Consumer Resilience Shows Promise for 2021 Forecast

In This Article:

  • Lower delinquency rates and balance paydown demonstrate consumer resiliency

  • Lockdowns have impacted new credit growth for all products

  • Mortgages seem to be on a path of recovery due to pent-up demand and low-interest rates

  • Slow growth in balances and minimal increase in delinquencies forecasted for 2021

TORONTO, Nov. 23, 2020 (GLOBE NEWSWIRE) -- The latest Q3 2020 TransUnion Industry Insights Report found that Canadian consumers have adapted well to the ongoing economic crisis spurred by the pandemic, showing signs of resiliency. While consumer spending habits have yet to revert to pre-pandemic levels, delinquency rates continue trending downward and some credit markets, such as mortgages, are seeing an influx of new activity and improved performance.

“Over the summer we saw early signs that Canadian consumers were adapting to the new economic environment,” said Matt Fabian, director of financial services research and consulting at TransUnion. “While many Canadians remain cautious with their spending, there are early signs of recovery, particularly when noting an increase in the funding of major purchases such as homes and cars.”

Further, TransUnion’s 2021 forecast indicates market stabilization, with slight increases to delinquencies as government relief programs and payment holidays expire.

Consumers deleveraging to build resiliency

Several metrics point to Canadian credit-active consumers managing the impacts of the pandemic relatively well. Average non-mortgage consumer debt in Q3 3020 fell 4.2% from the prior year to $29,376 as consumers were active in paying down credit obligations. This drop was led by credit card balances, which declined by 11.6%. The decrease in credit card balances was partly due to lower spending and higher repayment activity. Public health measures to contain the COVID-19 pandemic resulted in a series of business closures, which reduced consumers’ ability to spend. Further, a recent Financial Hardship Survey by TransUnion from September 2020 revealed that many consumers deferred major purchases on credit cards, with 48% of consumers having delayed vacations due to travel restrictions.

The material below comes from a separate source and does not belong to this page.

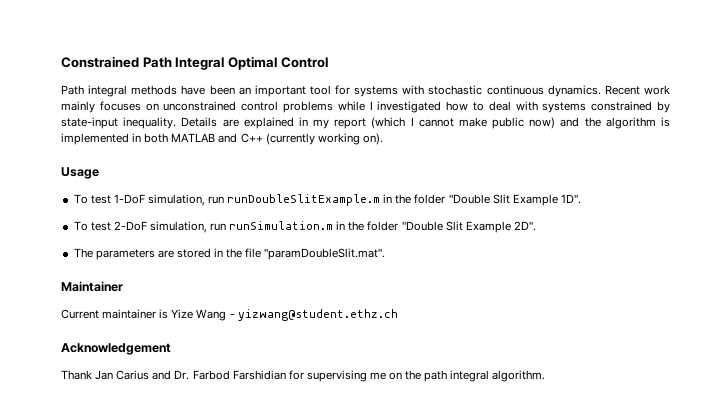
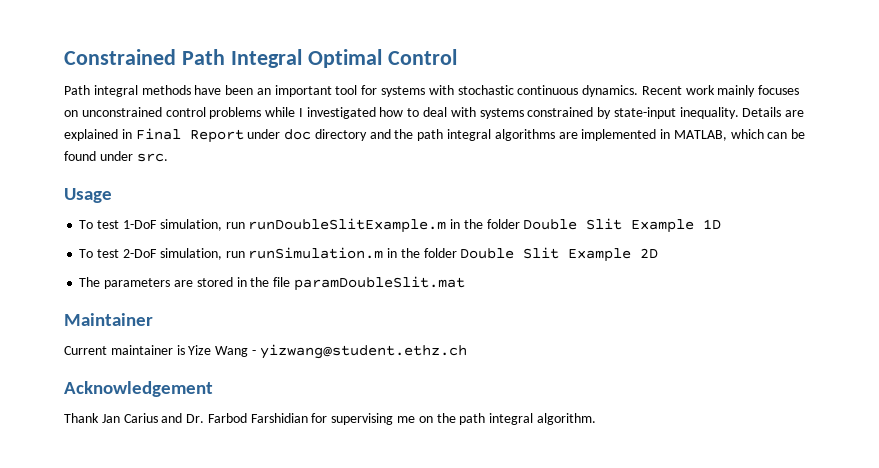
[313,117,670,129] [61,133,383,145] my report (which I cannot make public now) and the algorithm is implemented in both MATLAB and C++ (currently working on). -> [135,128,806,143] [64,151,168,162] Final Report under doc directory and the path integral algorithms are implemented in MATLAB, which can be found under src.
[448,194,581,206] "Double Slit Example 1D". -> [523,218,722,233] Double Slit Example 1D
[401,221,536,233] "Double Slit Example 2D". -> [460,247,659,262] Double Slit Example 2D
[264,248,386,260] "paramDoubleSlit.mat". -> [293,276,465,291] paramDoubleSlit.mat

Auto loan and line of credit total balances also decreased by 2.9% and 4.3%, respectively. Conversely, personal loan and mortgage balances increased by 4.2% and 5.6%, respectively. Mortgages, in particular, experienced higher growth and demand largely due to higher housing prices, which increased new mortgage average balances, and extremely low-interest rates benefitting refinance activity.

While unemployment rates reached their highest levels in a generation, the combination of government subsidies and payment holidays from most lenders supported consumers and helped manage cash flows during the pandemic. TransUnion’s September Financial Hardship Survey indicated that 48% of Canadian households reported experiencing negative financial impacts from COVID-19, down from a peak of 63% in April. Additionally, while just under half of the respondents reported a negative impact, 82% of consumers said their household finances were planned for the rest of 2020, with 43% indicating their finances were better than anticipated.